“Pero, ¿adónde vas, chaval?”
Confieso que me ha sorprendido. Y el caso es que es la segunda vez, aunque a diferencia de ésta, la primera fue en positivo. Cuando nos separaba de Neymar un océano entero, sus pintorescas hazañas estaban acompañadas inevitablemente de dudas, aliñadas por aquel peinado de gallo, que tan a juego iba con su irreverencia y desparpajo con el balón. Lideraba un Santos campeón que se llevó un revés histórico en la final del Mundial de Clubes contra el Barcelona de Guardiola.
El gallo brasileño, recién salido de la adolescencia, pero ya siendo la principal esperanza de los pentacampeones del mundo, ahí es nada, comprobó lo lejos que estaba del primer nivel competitivo. Al saltar el charco en busca de ello, las sospechas continuaban, llegaba a un gallinero dominado por el más grande. En teoría, a nadie se le ocurriría meter en el mismo vestuario al 10 de Brasil con el 10 de Argentina. Hasta Cruyff expresó sus dudas en público.
Y ahí vino la grata sorpresa. El chaval aparentemente rebelde sobre el césped protagonizó una labor de humildad que ya es historia del fútbol. El paso de los meses confirmó que su actitud era sincera. Con ella no sólo propició un entendimiento exquisito con Messi dentro y fuera del campo, sino que se posicionaba claramente como futuro heredero del argentino en la cima del Planeta Fútbol. Demostraba inteligencia, paciencia, ganas de mejorar a pesar de poseer virtudes técnicas, estéticas y competitivas hace tiempo no vistas.

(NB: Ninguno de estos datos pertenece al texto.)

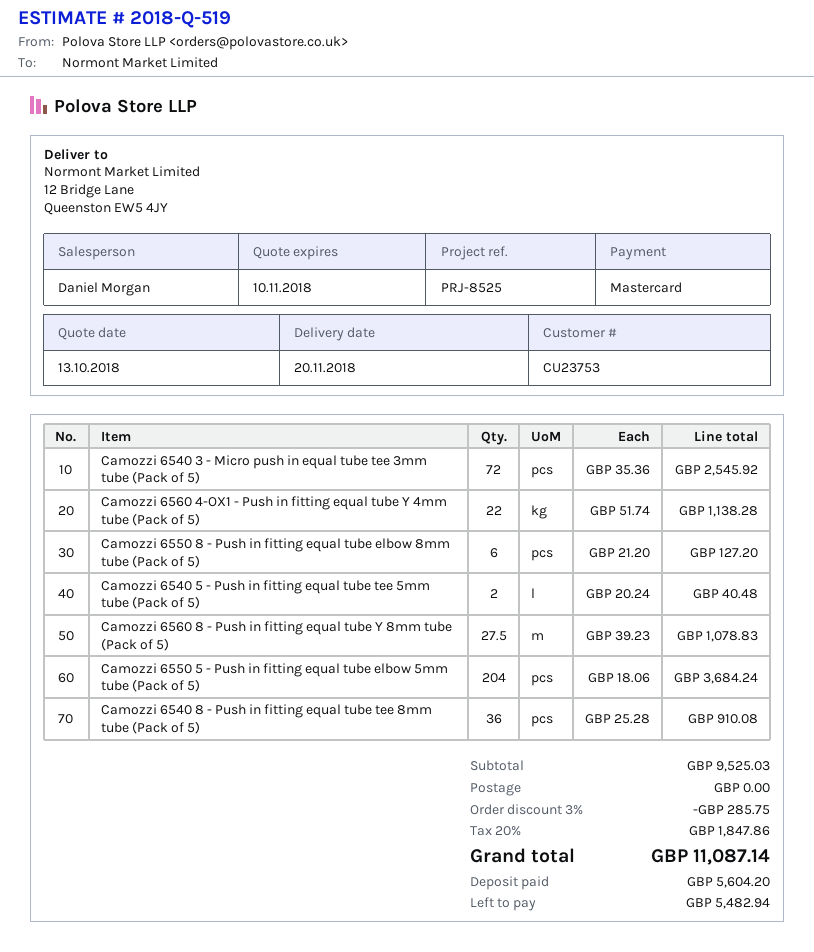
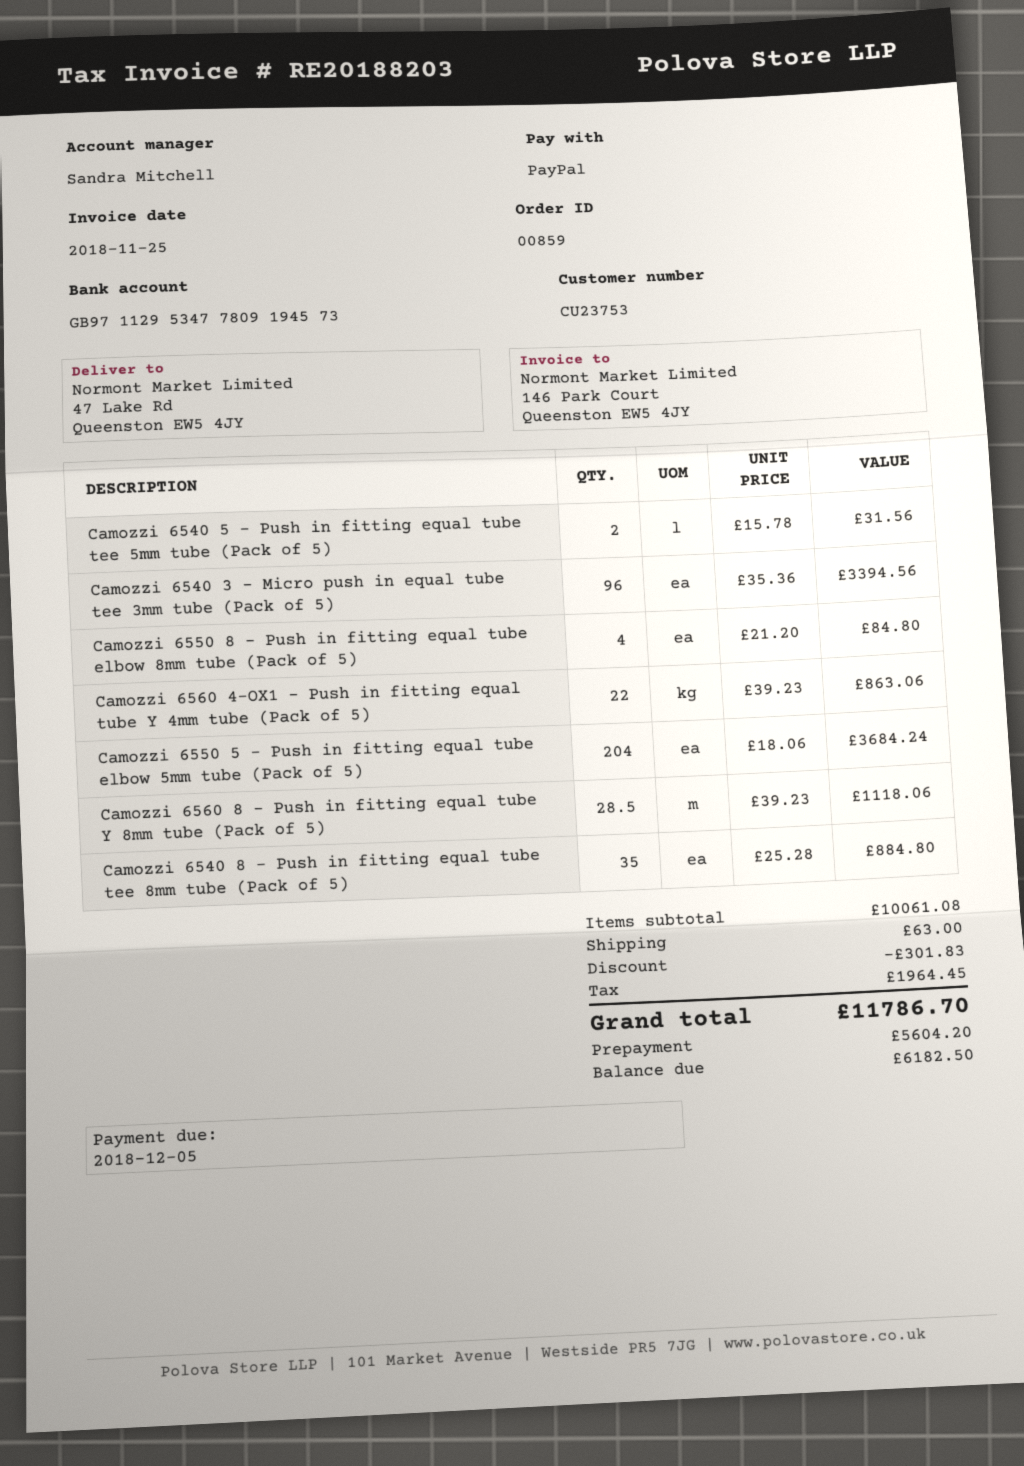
sales rep: Daniel Morgan -> Sandra Mitchell
payment method: Mastercard -> PayPal
ship to: 12 Bridge Lane, Queenston EW5 4JY -> 47 Lake Rd, Queenston EW5 4JY
Camozzi 6540 3 - Micro push in equal tube tee 3mm tube (Pack of 5): 72 x 35.36 = 2545.92 -> 96 x 35.36 = 3394.56
Camozzi 6560 4-OX1 - Push in fitting equal tube Y 4mm tube (Pack of 5): 22 x 51.74 = 1138.28 -> 22 x 39.23 = 863.06
Camozzi 6550 8 - Push in fitting equal tube elbow 8mm tube (Pack of 5): 6 x 21.20 = 127.20 -> 4 x 21.20 = 84.80
Camozzi 6540 5 - Push in fitting equal tube tee 5mm tube (Pack of 5): 2 x 20.24 = 40.48 -> 2 x 15.78 = 31.56
Camozzi 6560 8 - Push in fitting equal tube Y 8mm tube (Pack of 5): 27.5 x 39.23 = 1078.83 -> 28.5 x 39.23 = 1118.06
Camozzi 6540 8 - Push in fitting equal tube tee 8mm tube (Pack of 5): 36 x 25.28 = 910.08 -> 35 x 25.28 = 884.80
subtotal: 9525.03 -> 10061.08
discount: 285.75 -> 301.83
shipping: 0.00 -> 63.00
tax: 1847.86 -> 1964.45
total: 11087.14 -> 11786.70
balance: 5482.94 -> 6182.50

Y en el césped hemos visto estos cuatro años de azulgrana a un Neymar grande, con el único pero, muy menor, de sobrepasarse en su superioridad técnica en partidos sentenciados y revolverse ante la inevitable patada de un defensa herido en su orgullo.
Con la llegada de Luis Suárez hemos asistido a la inesperada convivencia de tres gallos, formando un tridente que deja números de otra época y que, para colmo, parecían no separarse ni para ir al baño. Todo, absolutamente todo, estaba encauzado para que el heredero Neymar aguardase ganando títulos y marcando goles a que el rey Messi le cediese el trono del Barça y del mundo con naturalidad, como se cumplen los años.

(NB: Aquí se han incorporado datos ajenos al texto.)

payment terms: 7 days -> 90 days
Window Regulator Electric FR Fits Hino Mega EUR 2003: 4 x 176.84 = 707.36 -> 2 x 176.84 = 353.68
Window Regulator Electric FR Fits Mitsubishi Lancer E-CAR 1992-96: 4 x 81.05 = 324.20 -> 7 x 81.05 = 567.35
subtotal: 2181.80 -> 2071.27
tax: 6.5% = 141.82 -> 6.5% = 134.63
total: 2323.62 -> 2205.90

Pero aquí nos topamos con la sorpresa negativa de este verano. La decisión de Neymar no sorprende por novedosa, es habitual que los grandes jugadores protagonicen los grandes traspasos y asuman nóminas estratosféricas. Sorprende porque contradice su actitud y su trayectoria de los últimos cuatro años.
Admitió en su presentación con el PSG que en su día fue al Barcelona para poder jugar con Messi, pero que ahora le seduce el proyecto del club parisino. ¿Quién se cansa de jugar con el mejor si además te llevas bien con él? Negó taxativamente que se marche en busca de más protagonismo o por el hecho de ganar casi el doble. Habló de nuevos retos, pero cuesta imaginar desafíos mayores de los que tenía por delante en el Barcelona y que acabamos de describir. El caso es que el propio Neymar negó todas las posibles explicaciones a su decisión. Es decir, casi la convirtió él mismo en lo que es para muchos, inexplicable.

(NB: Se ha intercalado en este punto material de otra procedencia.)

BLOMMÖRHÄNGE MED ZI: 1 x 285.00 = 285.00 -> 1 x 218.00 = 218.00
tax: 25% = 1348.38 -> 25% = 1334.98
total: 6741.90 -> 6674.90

Por supuesto que es libre de decidir su futuro y apostar por lo que le plazca. Pero, aunque la aventura le salga bien y gane Champions y Balones de Oro residiendo en París, será imposible no pensar para siempre que el camino que dejó súbitamente en Barcelona le habría llevado a cotas aún más altas.
Por eso, uno se imagina una conversación privada entre Neymar y algún peso pesado de la plantilla culé, donde le dice el veterano al joven brasileño, al que le vuelve a asomar la cresta: “¿Pero adónde vas, chaval?”.
Carlos Matallanas es periodista, padece ELA y ha escrito este artículo con las pupilas.